Consider the following code.

#include <stdio.h> int main() { typedef int T; T a[] = { 1, 2, 3, 4, 5, 6 }; T(*pa1)[6] = (T(*)[6])a; T(*pa2)[3][2] = (T(*)[3][2])a; T(*pa3)[1][2][3] = (T(*)[1][2][3])a; T *p = a; T *p1 = *pa1; //T *p2 = *pa2; //error in c++ //T *p3 = *pa3; //error in c++ T *p2 = **pa2; T *p3 = ***pa3; printf("%p %p %p %p %p %p %p\n", a, pa1, pa2, pa3, p, p1, p2, p3); printf("%d %d %d %d %d %d %d\n", a[5], (*pa1)[5], (*pa2)[2][1], (*pa3)[0][1][2], p[5], p1[5], p2[5], p3[5]); return 0; }

The above code compiles and runs in C, creating the expected results. All pointer values ​​are the same as all int values. I think the result will be the same for any type T, but int easiest to work with.

I admitted that I was initially surprised that dereferencing a pointer to an array gives an identical pointer value, but when reflected, I think it's just the inverse relationship between the span between the matrices and the pointers that we know and love.
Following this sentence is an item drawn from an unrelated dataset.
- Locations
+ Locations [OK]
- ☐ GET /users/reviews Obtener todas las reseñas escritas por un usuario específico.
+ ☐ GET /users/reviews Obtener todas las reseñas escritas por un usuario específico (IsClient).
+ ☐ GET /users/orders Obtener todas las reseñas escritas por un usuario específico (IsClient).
[EDIT: commented out lines cause C ++ errors and warnings in C. I find that standard C is fuzzy at this point, but this is not a real question.]

The question was declared as Undefined Behavior in this, but I do not see it. I'm right?

The code is here if you want to see it.

Immediately after I wrote above, it became clear to me that these errors are due to the fact that in C ++ there is only one level of pointer decomposition. More dereferencing required!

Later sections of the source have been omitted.